> **WHAT IS EXPECTED**:
Each line below that contains "transform" counts once; report the total and nothing more.

> **DATASET EXTRACT**:
★ ★ ★ ★ ★
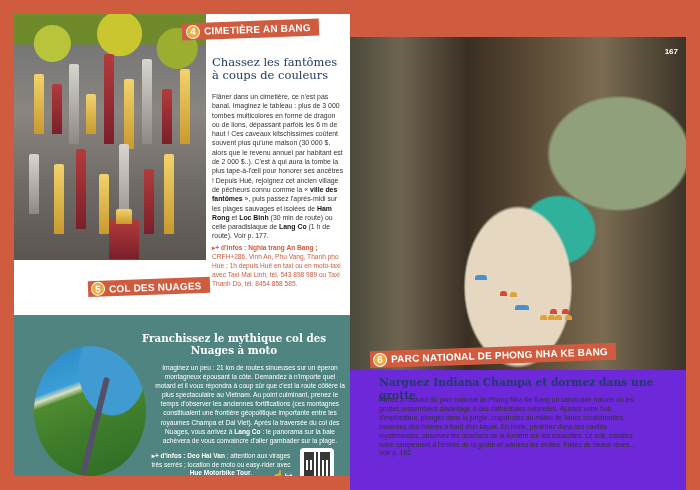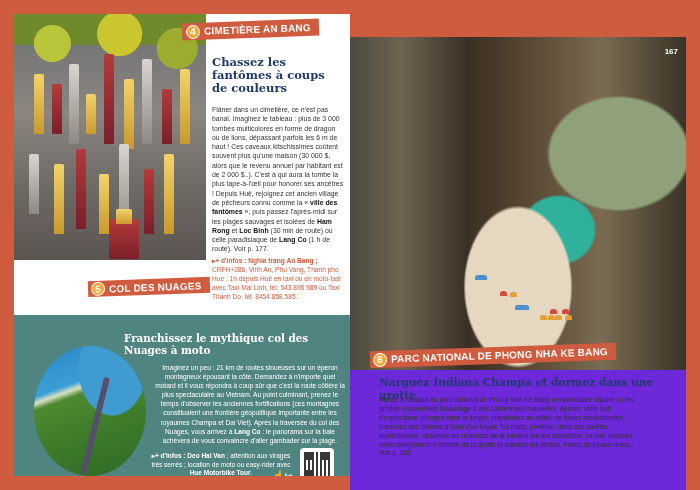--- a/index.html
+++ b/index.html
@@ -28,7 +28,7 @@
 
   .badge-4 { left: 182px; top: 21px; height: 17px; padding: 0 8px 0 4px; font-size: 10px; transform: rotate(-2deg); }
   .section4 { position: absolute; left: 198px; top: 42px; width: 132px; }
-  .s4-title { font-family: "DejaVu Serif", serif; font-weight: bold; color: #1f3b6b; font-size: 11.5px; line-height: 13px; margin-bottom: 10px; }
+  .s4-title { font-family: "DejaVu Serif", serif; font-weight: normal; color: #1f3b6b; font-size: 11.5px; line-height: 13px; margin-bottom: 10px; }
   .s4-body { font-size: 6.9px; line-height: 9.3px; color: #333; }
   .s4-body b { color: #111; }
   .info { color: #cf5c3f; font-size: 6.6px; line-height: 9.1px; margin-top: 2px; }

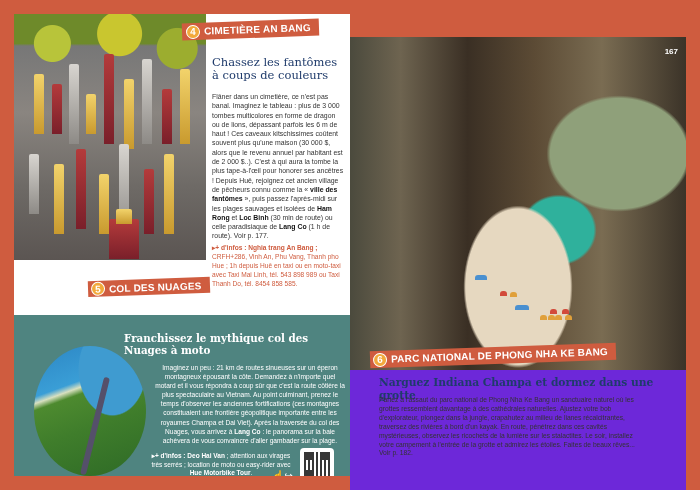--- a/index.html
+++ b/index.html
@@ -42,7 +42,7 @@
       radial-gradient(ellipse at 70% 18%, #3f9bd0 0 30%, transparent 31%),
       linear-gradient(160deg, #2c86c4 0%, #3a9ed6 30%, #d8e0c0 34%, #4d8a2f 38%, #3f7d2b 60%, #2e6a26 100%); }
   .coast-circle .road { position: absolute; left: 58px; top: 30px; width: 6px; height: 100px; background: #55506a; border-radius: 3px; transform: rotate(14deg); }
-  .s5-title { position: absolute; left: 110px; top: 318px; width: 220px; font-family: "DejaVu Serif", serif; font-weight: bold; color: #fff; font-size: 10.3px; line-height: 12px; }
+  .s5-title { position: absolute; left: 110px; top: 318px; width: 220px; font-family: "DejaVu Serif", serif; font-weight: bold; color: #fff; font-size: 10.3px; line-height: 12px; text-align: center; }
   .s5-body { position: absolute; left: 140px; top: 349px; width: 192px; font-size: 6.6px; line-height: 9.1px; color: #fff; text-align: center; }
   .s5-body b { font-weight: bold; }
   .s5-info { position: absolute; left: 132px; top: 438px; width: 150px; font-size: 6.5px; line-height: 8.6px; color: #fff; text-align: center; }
★ ★ ★ ★ ★
> **RESULT**:
2